In der SPD zweifeln so manche, dass die neuen Vorsitzenden schon einen Plan haben, was sie nun konkret von der Union wollen. Die Delegierten fordern die perspektivische Abschaffung der Schuldenbremse – darüber mit Merkel, Kramp-Karrenbauer und CSU-Chef Markus Söder zu verhandeln, dürfte aber wenig bringen. Die Positionen sind zu unterschiedlich.

Trotzdem dürften die geforderten neuen Milliardeninvestitionen des Staats zu einem der größten Streitpunkte werden. „Da muss sich was bewegen“, sagt Esken. Aber dafür eine Abkehr von der schwarzen Null? Statt dessen ein 450-Milliarden-Investitionsprogramm? Und dazu ein Mindestlohn von 12 Euro und die Wiedereinführung der Vermögensteuer? Die Abschaffung von Hartz IV und eine Kindergrundsicherung? Die Delegierten beschließen reihenweise Dinge, die für SPD pur stehen. Was wollen Esken und Walter-Borjans davon durchsetzen?
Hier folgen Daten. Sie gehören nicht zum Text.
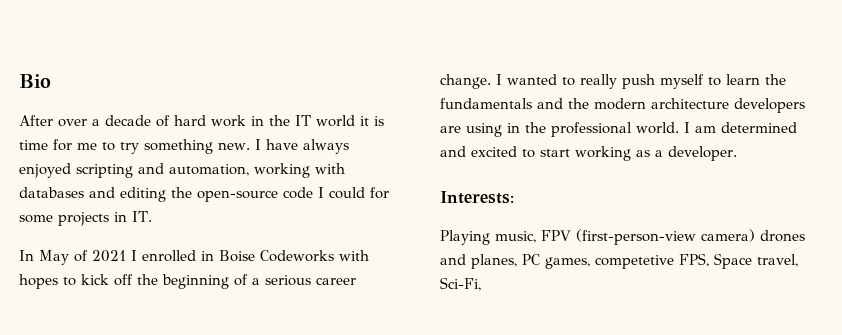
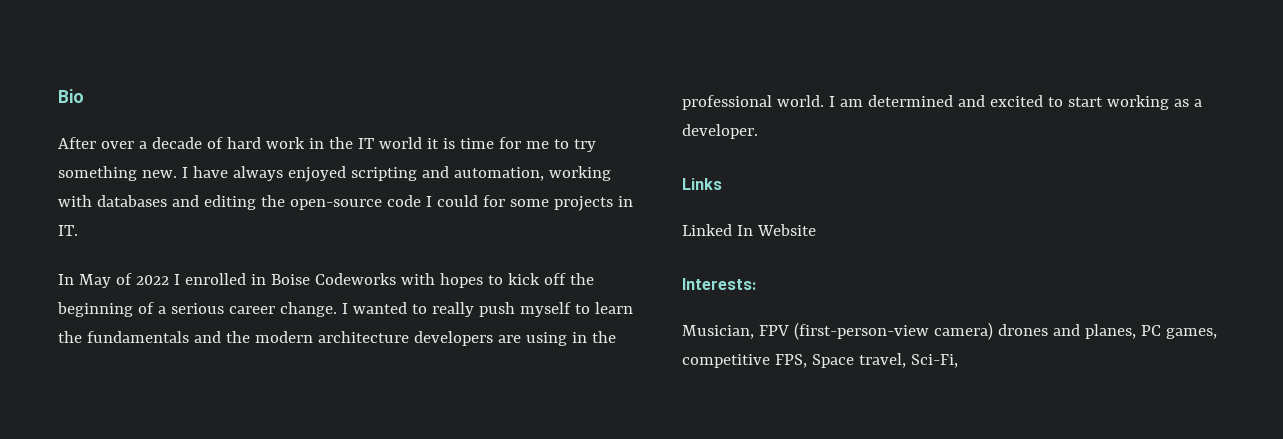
[92,250,126,262] 2021 -> [135,275,169,285] 2022
(737, 153) none -> [682,178,722,190] [682,224,816,236] // Links // Linked In Website
[440,230,536,245] Playing music, -> [682,325,754,339] Musician,
[595,255,674,269] competetive -> [682,354,770,368] competitive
Dem Duo fehlten Erfolgskriterien und ein klarer Zeitplan, heißt es in der Bundestagsfraktion. Esken lässt durchblicken, dass sie sich ihre Reaktion auf erwartbare Gegenforderungen der Union noch nicht überlegt habe: „Ich habe schon gehört von einer Unternehmensteuerreform, über die man dann sprechen muss. Das lassen wir auf uns zukommen.“

Andere spekulieren sogar schon über ein mögliches Scheitern des Duos. Schließlich müssten sie schon aus Gründen der Glaubwürdigkeit neue Erfolge für die SPD in der Regierung erzielen – oder gegen das gesamte SPD-Establishment einen Koalitionsausstieg provozieren.

Doch die Realos bei der SPD sitzen nicht mehr so fest im Sattel. Wie unzufrieden viele Genossen mit Heil und Co. sind, zeigen sie ohne Rücksicht. Nach der Niederlage für Scholz bei der Stichwahl fährt Heil bei der Abstimmung zum Vizechef der Partei nur 70 Prozent ein. Außenminister Heiko Maas fällt im ersten Wahlgang für einen Vorstandsposten gleich mal durch. Nebenbei werden so auch mögliche Kanzlerkandidaten demontiert. Offen ist auch, ob Kevin Kühnert als SPD-Vize zur Versöhnung der Flügel beitragen wird. Kühnert holte während seiner Bewerbungsrede eine rote Socke aus der Tasche. Eine solche hätten die politischen Gegner (CDU-Generalsekretär Peter Hintze Mitte der 90er Jahre) in der Vergangenheit genutzt, um die SPD klein zu machen, sagte er. Davon wolle er nichts mehr hören. Dann drehte Kühnert die Socke auf links, sie wurde blau – die Farbe der AfD, gegen die Kühnert mit ganzer Kraft eintreten will. Für seine Rede bekam der Juso-Chef langen Applaus.